Потом у меня появилась сестра. И я стал учиться быть самостоятельным. Научился правильно вешать брюки, чистить щёткой школьную куртку, пришивать пуговицы, утюжить пионерский галстук и жарить омлет с колбаской.
Потом я унылыми зимними вечерами простаивал часами вместе с бабкой в очереди за маслом. Очередь занимали днём, на запястье мне продавец писала шариковой ручкой номерок. И когда я, приходя с улицы, мыл руки, я мыл их осторожно, чтобы не смыть номерок, а потом к 17-00 плёлся с бабкой в очередь, стоял, ждал, показывал всем интересующимся свой номерок и, наконец, получал драгоценные пачки "Бутербродного" масла, две в одни руки. 400 грамм. Масло это было белым, на хлеб не мазалось, только кололось, обильно истекало сывороткой, но другого в магазине не продавали. Другое, желтое, "Настоящее", давали в пайках или привозили из Москвы.

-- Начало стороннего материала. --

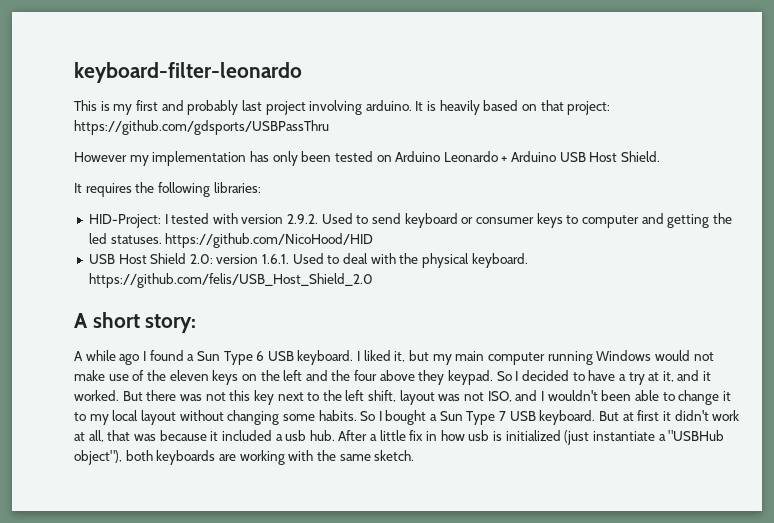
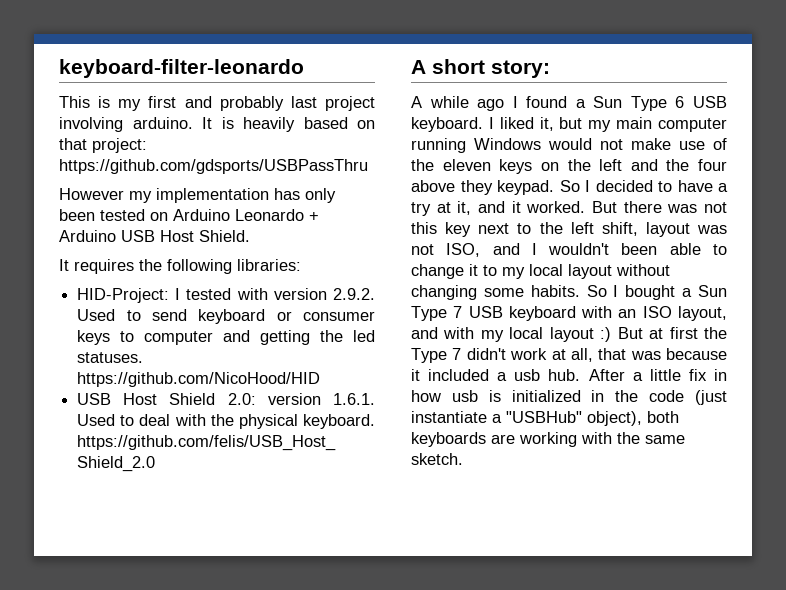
[539,410,671,425] keyboard. But at first it -> [508,306,727,321] [411,327,727,342] [411,348,462,363] keyboard with an ISO layout, and with my local layout :) But at first the Type 7
(561, 435) none -> [591,390,685,402] in the code
[668,430,725,441] [74,450,122,465] "USBHub object"), -> [506,411,642,426] "USBHub" object),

Потом Горбачёв дал нам и всем остальным советским людям дачу - целых шесть соток. Я познакомился со стропилами, лагами, бутом и коньком. Совместным трудом близких и дальних родственников мы построили там за лето щитовой домик, обложили его к осени красным кирпичом и стали выращивать свою картошку, помидоры, огурцы и укроп с петрушкой, чтобы не покупать их втридорога на рынке. Расходы на бензин окупались осенью с лихвой. Я узнал, что такое помидор сливка, чёрный принц, дебарао, бычье сердце, ракета и карапузик. Научился копать огород "на целую лопату" и открыл для себя, что огурец, оказывается, покрыт чёрными маленькими колючками.
Потом я впервые прочел на 412 странице книжки "Биология" Карла Вилли слова: "...при половом акте (коитусе) пенис, находящийся в состоянии эрекции вводится во влагалище..." После этих слов мир перевернулся с ног на голову. Или наоборот, встал, как и должно, с головы на ноги. И я сразу понял, для чего этому миру нужен я сам и части моего тела. Я до дыр зачитал тайком от родителей 20-й том "Большой медицинской энциклопедии". Том начинался на букву Пэ. Прочитав его раза три, я просвещал менее сведущих и меньше читавших сверстников в вопросах половой жизни.
Потом был Чернобыль и мама в больнице со своей щитовидкой. И я, всякий раз приезжая к маме, рвался забрать её оттуда и видел в этой больнице людей с большим пластырем на груди.
--
У них брали костный мозг, - объяснял отец.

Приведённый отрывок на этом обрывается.